***** Recorded data

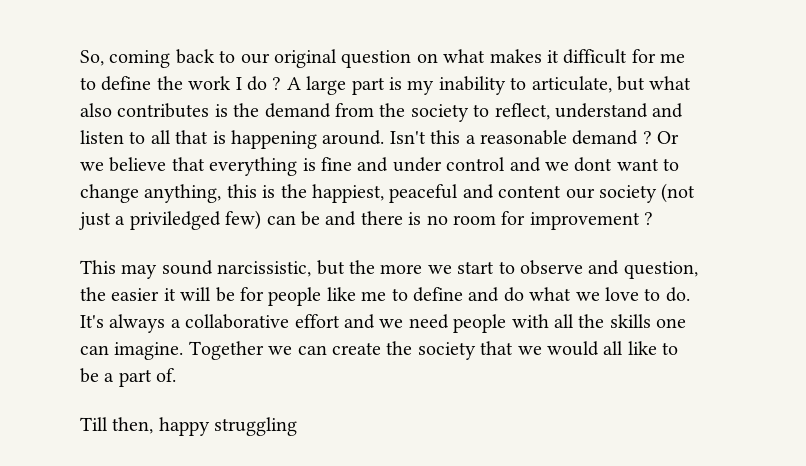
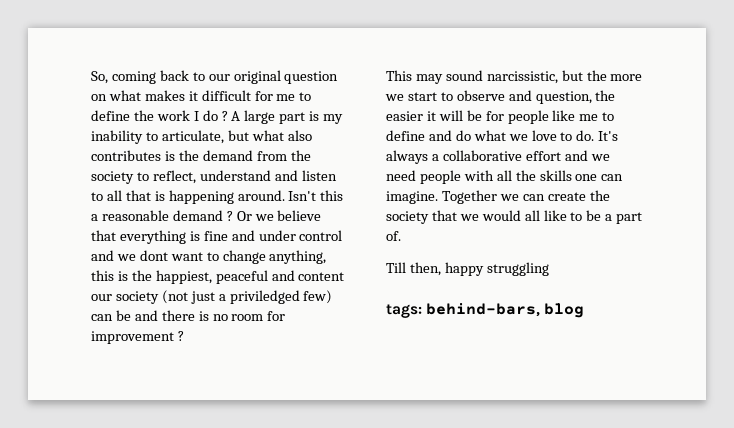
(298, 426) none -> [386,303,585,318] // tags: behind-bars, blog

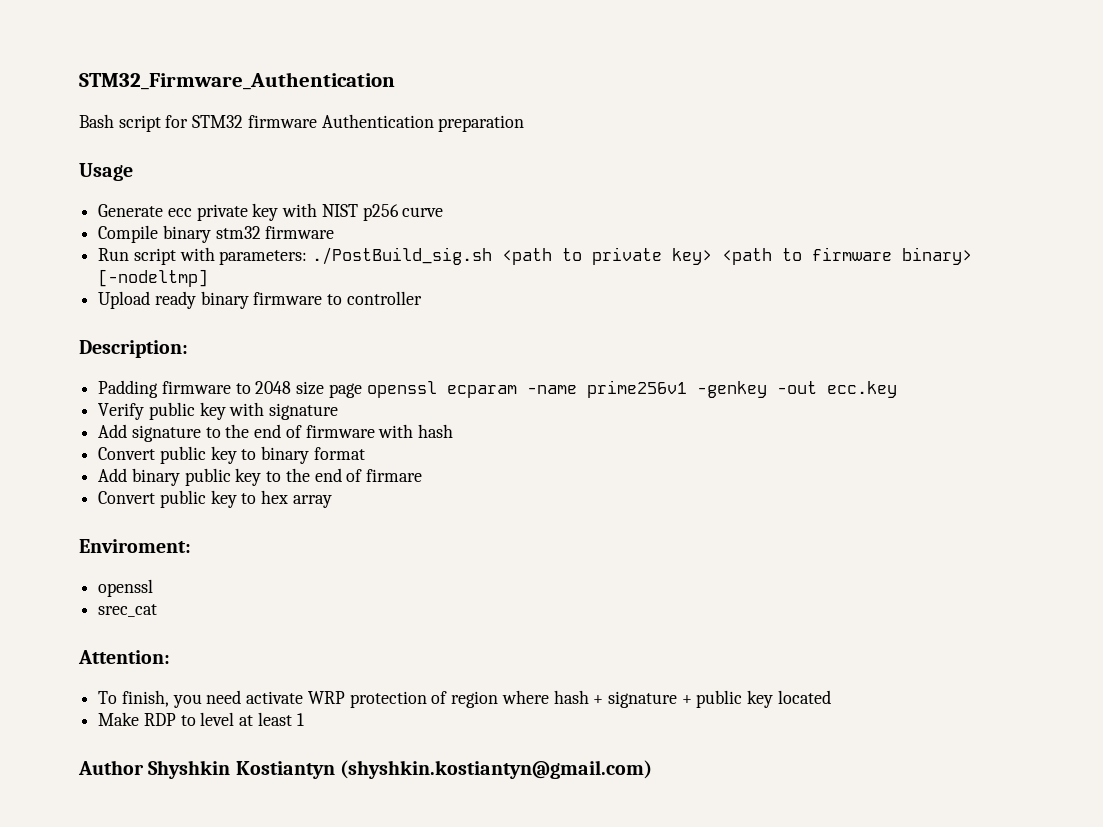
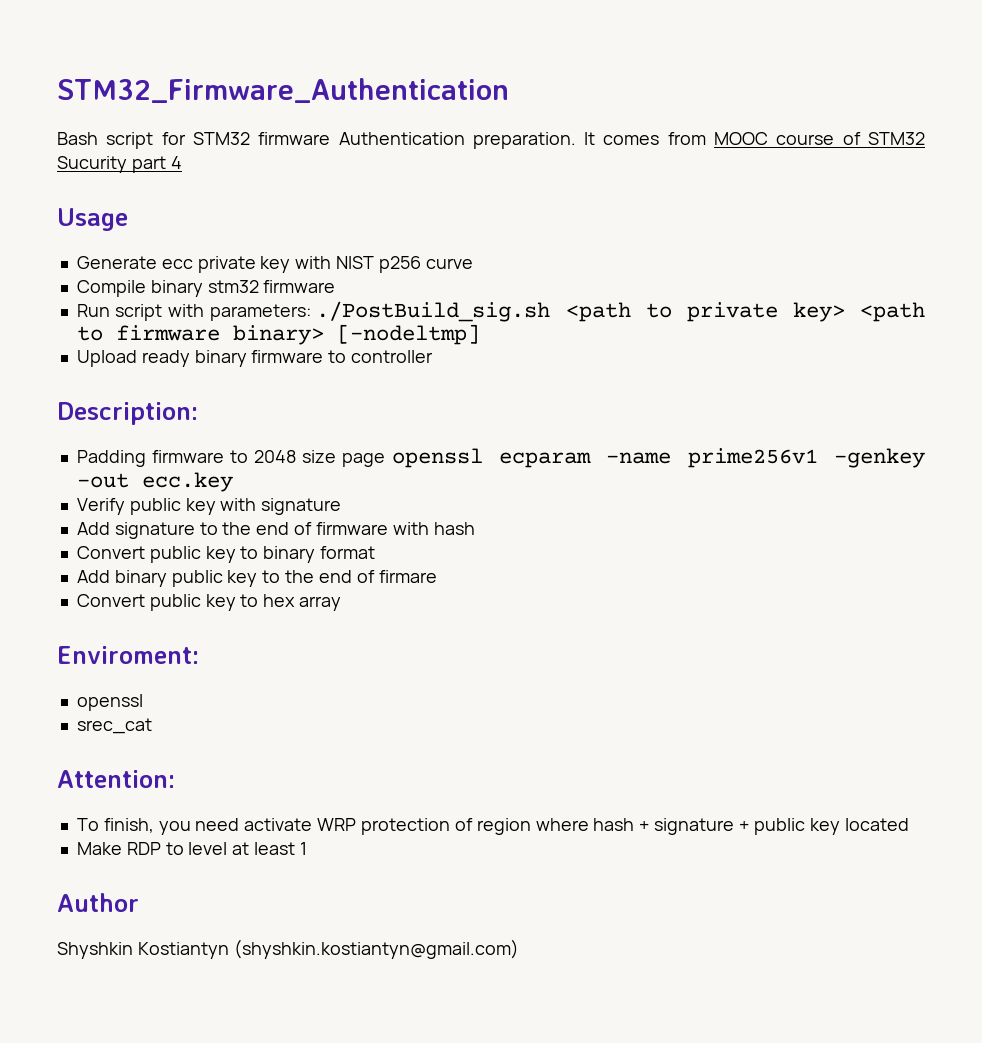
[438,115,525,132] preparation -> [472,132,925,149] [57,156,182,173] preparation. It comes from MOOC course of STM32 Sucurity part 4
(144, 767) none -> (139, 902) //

**********
***** Recorded data

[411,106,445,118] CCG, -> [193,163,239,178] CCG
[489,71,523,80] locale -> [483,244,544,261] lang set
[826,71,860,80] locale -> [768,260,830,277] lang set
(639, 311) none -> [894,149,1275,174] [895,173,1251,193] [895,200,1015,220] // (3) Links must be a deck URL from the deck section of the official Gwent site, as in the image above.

**********

Exercise brief:
Among the entries above, find the line with "(298, 426) none" and repeat exactly from there through the line with "(144, 767) none -> (139, 902) //", leaving out the pictures.

Exercise response:
(298, 426) none -> [386,303,585,318] // tags: behind-bars, blog

[438,115,525,132] preparation -> [472,132,925,149] [57,156,182,173] preparation. It comes from MOOC course of STM32 Sucurity part 4
(144, 767) none -> (139, 902) //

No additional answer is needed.